## EXERCISE GOAL:
Nothing is needed except the lines below that run from the one with "(423, 346) none" through the one with "[314,82,344,94] game ->", repeated exactly.

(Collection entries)
Segment Open
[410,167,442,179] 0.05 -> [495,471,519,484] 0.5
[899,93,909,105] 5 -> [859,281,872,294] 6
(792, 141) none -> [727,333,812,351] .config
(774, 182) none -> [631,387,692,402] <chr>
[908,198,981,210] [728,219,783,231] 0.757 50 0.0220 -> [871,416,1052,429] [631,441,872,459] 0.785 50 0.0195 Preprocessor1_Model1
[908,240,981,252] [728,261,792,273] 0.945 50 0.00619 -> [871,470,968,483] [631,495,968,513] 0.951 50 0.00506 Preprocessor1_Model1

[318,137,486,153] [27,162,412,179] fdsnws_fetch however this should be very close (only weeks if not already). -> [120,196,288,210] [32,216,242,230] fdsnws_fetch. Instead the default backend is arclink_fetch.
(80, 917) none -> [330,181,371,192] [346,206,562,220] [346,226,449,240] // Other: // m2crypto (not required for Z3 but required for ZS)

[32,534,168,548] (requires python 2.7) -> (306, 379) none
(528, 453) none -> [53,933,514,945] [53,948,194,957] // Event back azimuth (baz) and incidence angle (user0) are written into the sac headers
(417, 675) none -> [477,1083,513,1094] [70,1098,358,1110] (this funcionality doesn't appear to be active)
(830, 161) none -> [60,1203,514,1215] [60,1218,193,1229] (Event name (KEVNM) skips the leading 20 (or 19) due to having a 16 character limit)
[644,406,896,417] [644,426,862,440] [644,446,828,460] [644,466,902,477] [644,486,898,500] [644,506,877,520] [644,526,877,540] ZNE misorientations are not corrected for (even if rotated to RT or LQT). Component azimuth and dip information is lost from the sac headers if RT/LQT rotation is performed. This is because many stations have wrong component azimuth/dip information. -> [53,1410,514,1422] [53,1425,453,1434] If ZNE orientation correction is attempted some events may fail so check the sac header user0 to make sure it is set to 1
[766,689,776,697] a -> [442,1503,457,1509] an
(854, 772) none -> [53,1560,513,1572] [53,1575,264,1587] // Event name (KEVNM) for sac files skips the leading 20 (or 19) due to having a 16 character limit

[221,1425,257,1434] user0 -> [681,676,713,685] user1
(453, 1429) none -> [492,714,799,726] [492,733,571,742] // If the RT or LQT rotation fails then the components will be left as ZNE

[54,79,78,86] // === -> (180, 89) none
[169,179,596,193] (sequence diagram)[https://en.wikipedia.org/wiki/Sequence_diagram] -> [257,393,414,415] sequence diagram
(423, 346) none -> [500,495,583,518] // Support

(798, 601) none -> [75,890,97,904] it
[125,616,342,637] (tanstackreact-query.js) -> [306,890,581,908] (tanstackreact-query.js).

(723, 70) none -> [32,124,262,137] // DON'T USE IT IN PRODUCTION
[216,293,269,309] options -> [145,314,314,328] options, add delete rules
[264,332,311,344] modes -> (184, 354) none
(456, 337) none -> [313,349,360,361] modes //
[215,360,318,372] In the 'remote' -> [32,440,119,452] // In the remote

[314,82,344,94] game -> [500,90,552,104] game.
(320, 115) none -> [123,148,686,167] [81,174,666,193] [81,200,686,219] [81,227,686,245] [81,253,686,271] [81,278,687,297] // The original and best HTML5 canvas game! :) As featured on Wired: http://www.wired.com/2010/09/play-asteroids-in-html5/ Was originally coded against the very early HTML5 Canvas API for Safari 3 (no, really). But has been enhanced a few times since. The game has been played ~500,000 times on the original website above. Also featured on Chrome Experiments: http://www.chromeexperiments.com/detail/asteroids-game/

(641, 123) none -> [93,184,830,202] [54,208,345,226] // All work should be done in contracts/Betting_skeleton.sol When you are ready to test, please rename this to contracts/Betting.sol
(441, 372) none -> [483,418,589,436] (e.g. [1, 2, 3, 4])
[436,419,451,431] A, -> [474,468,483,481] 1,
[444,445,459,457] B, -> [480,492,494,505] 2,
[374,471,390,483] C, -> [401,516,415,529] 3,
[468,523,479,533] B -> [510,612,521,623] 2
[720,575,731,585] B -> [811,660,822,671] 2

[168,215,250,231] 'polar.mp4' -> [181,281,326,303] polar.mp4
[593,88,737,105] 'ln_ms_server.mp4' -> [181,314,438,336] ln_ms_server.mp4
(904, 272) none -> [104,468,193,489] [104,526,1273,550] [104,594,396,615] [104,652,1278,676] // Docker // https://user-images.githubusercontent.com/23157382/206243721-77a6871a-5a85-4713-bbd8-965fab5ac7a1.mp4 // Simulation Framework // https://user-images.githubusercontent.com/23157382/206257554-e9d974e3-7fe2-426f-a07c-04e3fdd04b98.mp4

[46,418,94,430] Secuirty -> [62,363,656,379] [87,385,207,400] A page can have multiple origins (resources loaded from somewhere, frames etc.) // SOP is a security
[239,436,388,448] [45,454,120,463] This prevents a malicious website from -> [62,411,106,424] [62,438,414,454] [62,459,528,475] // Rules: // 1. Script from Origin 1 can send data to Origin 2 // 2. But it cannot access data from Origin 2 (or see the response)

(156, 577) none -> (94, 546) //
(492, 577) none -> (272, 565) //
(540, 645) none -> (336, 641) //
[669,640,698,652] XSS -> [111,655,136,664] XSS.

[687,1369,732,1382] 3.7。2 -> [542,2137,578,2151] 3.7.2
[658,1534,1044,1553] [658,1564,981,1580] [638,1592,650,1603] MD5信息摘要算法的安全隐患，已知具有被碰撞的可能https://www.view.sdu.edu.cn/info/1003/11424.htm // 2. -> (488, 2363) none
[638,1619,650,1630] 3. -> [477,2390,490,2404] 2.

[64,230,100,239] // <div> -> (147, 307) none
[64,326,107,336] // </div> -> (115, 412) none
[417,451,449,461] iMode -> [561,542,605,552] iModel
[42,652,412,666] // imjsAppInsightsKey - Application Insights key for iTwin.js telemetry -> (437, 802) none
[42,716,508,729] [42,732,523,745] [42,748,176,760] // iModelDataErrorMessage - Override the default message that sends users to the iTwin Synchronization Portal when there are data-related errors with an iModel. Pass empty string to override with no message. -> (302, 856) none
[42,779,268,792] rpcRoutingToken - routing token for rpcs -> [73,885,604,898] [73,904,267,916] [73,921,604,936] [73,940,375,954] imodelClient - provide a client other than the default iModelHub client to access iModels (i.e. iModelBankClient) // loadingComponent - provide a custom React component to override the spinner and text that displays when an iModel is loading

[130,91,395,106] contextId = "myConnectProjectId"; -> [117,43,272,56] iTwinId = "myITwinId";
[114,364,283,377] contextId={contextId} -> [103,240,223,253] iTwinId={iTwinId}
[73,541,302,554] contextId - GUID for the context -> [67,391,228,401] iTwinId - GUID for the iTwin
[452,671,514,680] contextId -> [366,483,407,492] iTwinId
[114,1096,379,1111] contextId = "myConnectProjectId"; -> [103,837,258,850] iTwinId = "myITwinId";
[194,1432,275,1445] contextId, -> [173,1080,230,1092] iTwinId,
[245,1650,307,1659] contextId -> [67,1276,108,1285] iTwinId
Segment Closed
## SOLVED PROBLEM:
(423, 346) none -> [500,495,583,518] // Support

(798, 601) none -> [75,890,97,904] it
[125,616,342,637] (tanstackreact-query.js) -> [306,890,581,908] (tanstackreact-query.js).

(723, 70) none -> [32,124,262,137] // DON'T USE IT IN PRODUCTION
[216,293,269,309] options -> [145,314,314,328] options, add delete rules
[264,332,311,344] modes -> (184, 354) none
(456, 337) none -> [313,349,360,361] modes //
[215,360,318,372] In the 'remote' -> [32,440,119,452] // In the remote

[314,82,344,94] game -> [500,90,552,104] game.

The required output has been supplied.